A cloud-operating environment based PaaS Solution leverages the Cloudoe programming model to manage NFRs and eases some of the tasks for the application architect:

Manage user load on a horizontal scale: Cloudoe Add and remove component instances from the virtual machine based on the workload for appropriate adjustments. The application architect no longer needs to deal with scalability, but now must understand which components must be expanded at the same time, and how to manage different levels of expansion between the components of the communication. Leverage the latest technology for critical paths: in internally deployed solutions, architects take advantage of the latest technology in critical parts of the system (databases, message backbone, etc.). In cloud computing, you use standard technology and have a limited number of basic choices. Eliminates hardware or software technical inconsistencies, but critical paths must be handled through design patterns. Eliminate performance bottlenecks by putting them in the same location: placing adjacent artifacts with a high degree of interactivity is a common practice for improving performance. You can still do this with applications in Cloudoe (assuming that this bundle does not hinder horizontal scaling), but you may not be able to control the synergy of applications and technical services (such as MongoDB) with multiple distributed replicas. Control SLA: In Cloudoe, no applications are isolated. For the purpose of enhancing the overall reliability of the system, the components involved can be anywhere. On the other hand, the SLA submitted by the local cloud provider may be different from the SLA submitted by another connected component on the different cloud platforms. The application Architect cannot assume a unified SLA and must consider the likelihood of a response being lost or delayed.

PaaS NFRs Management model

If you draw a PaaS action context diagram, we can identify 4 types of external roles:

the user of the application itself (the consumer of the application Service): These role peers have requirements related to the response time and availability of the application. In addition, typical cloud applications often have unpredictable complexity due to the number of concurrent users. External systems: These are physical systems outside the cloud that are not under the control of the application architect. Event-driven services: Some services may implement long-running processes or an asynchronous interface. Internally deployed systems (mixed services): The Cloud components and internal components of the internal deployment system are under the control of the application architect, so the architect can adjust them according to the NFRs.

In response to 4 PaaS roles, we identified 4 NFR-related design patterns:

Stateless application mode that manages the expansion of the number of users, high availability, and support for short response times, even when the system is loaded. Asynchronous application Mode, which manages response time and continuous availability when long-running services need to participate in the application process. External API patterns that manage high availability and scaling when the process flow involves external systems. Secure VPN mode, securely integrates internally deployed systems.

Figure 3 illustrates 4 patterns and their relationship to 4 roles.

Figure 3. PaaS mode

Stateless Application Mode

The goal of stateless application mode is to ensure that the system can be extended at the same time, service a large number of requests and keep execution paths as short as possible. Figure 4 illustrates the stateless application pattern.

Figure 4. Stateless Application Mode

The basic mechanism used is the cloudoe horizontal extension function. Horizontal extensions are provided by performing dynamic opening and closing of environment instances, and by system-level routers/balancing components.
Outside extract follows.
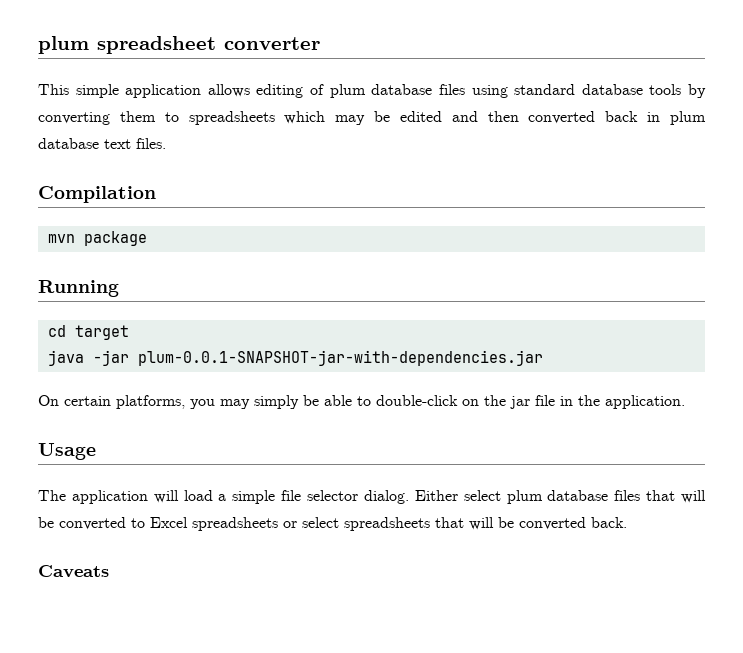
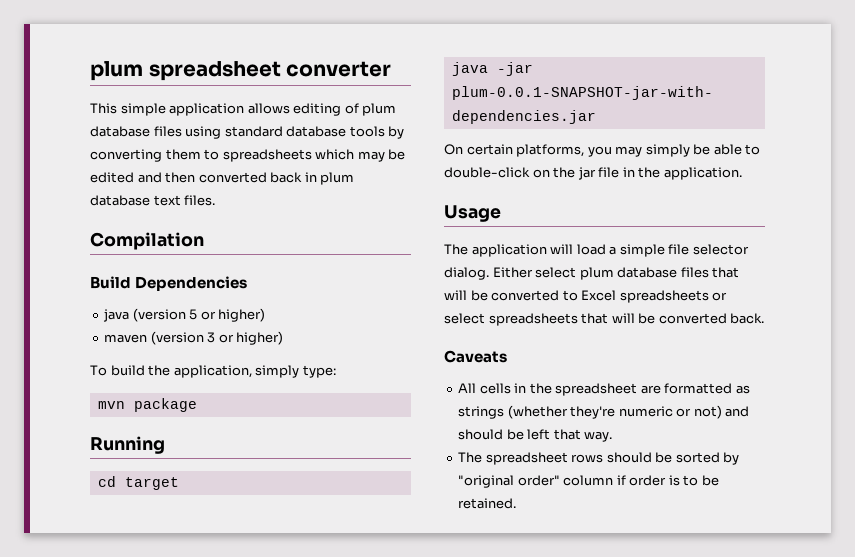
(156, 194) none -> [90,276,248,291] [103,308,266,322] [104,331,284,345] [90,365,336,378] // Build Dependencies // java (version 5 or higher) // maven (version 3 or higher) // To build the application, simply type:
(109, 571) none -> [458,383,750,396] [458,405,750,419] [458,429,613,442] [458,452,740,465] [458,475,719,488] [458,498,517,509] // All cells in the spreadsheet are formatted as strings (whether they're numeric or not) and should be left that way. // The spreadsheet rows should be sorted by "original order" column if order is to be retained.

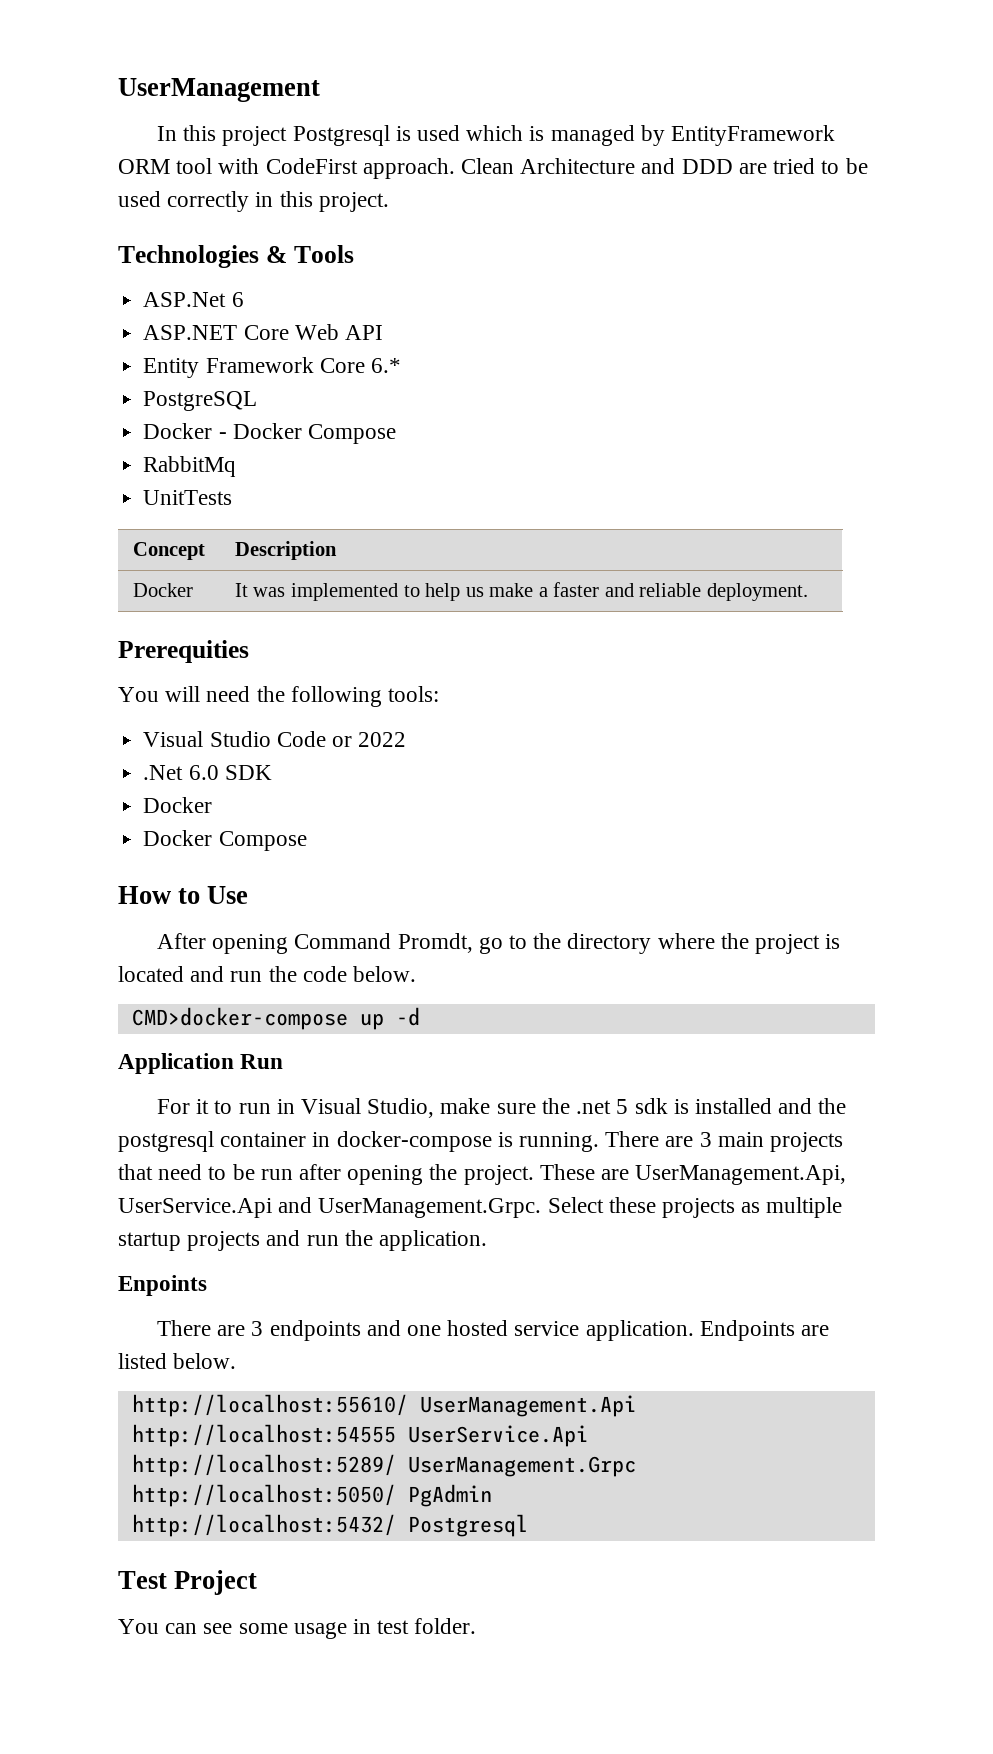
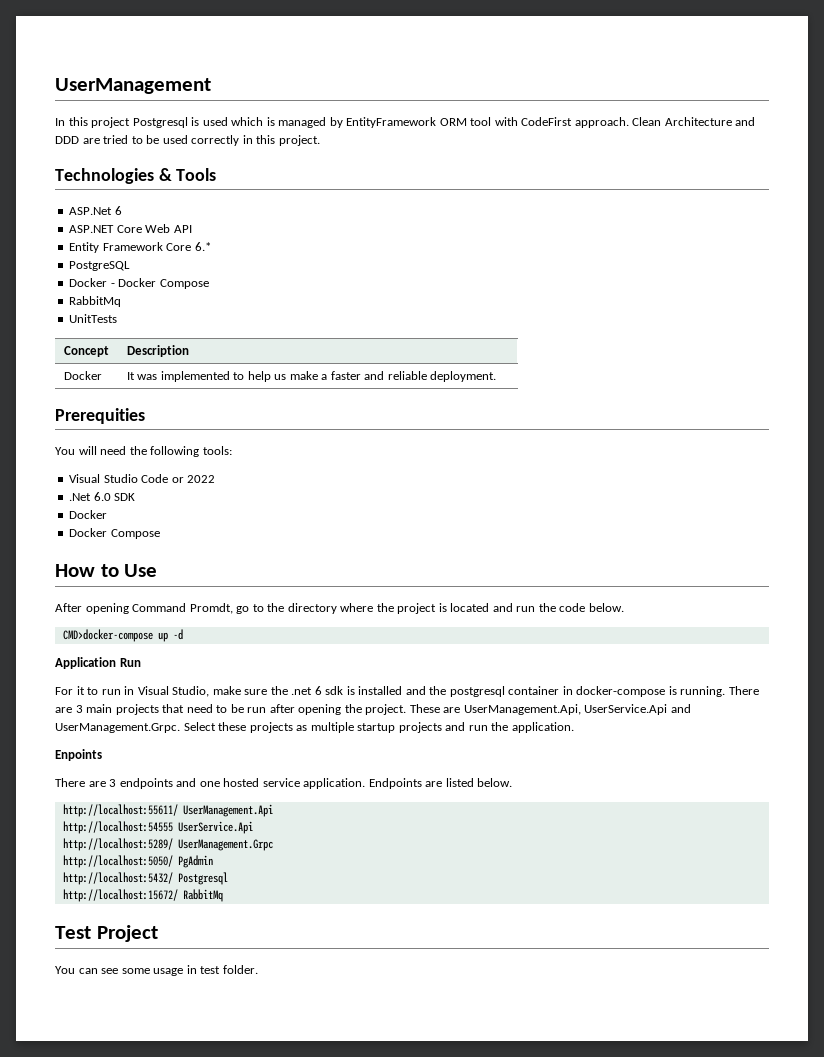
[616,1099,629,1114] 5 -> [314,686,322,695] 6
[131,1394,408,1417] http://localhost:55610/ -> [62,804,178,817] http://localhost:55611/
(528, 1525) none -> [62,889,223,902] // http://localhost:15672/ RabbitMq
To efficiently use dynamic extensions, application components must be completely stateless. Typically, in a traditional WEB application, all requests from a user are routed to the same application server instance, which saves session data and dialog state in memory. Session cookies are used as keys to retrieve session data and process requests from memory. In cloud computing, most managed cloud implementations cannot guarantee that the same application instance will serve a session. Session requests must be routed to different application instances by the Internet-facing routers. Therefore, in this mode, to keep the execution instance completely stateless, memory storage is used externally and is shared as a service between all instances provided by the managed cloud. (otherwise, a downward adjustment is not possible until all sessions of an instance are closed.) )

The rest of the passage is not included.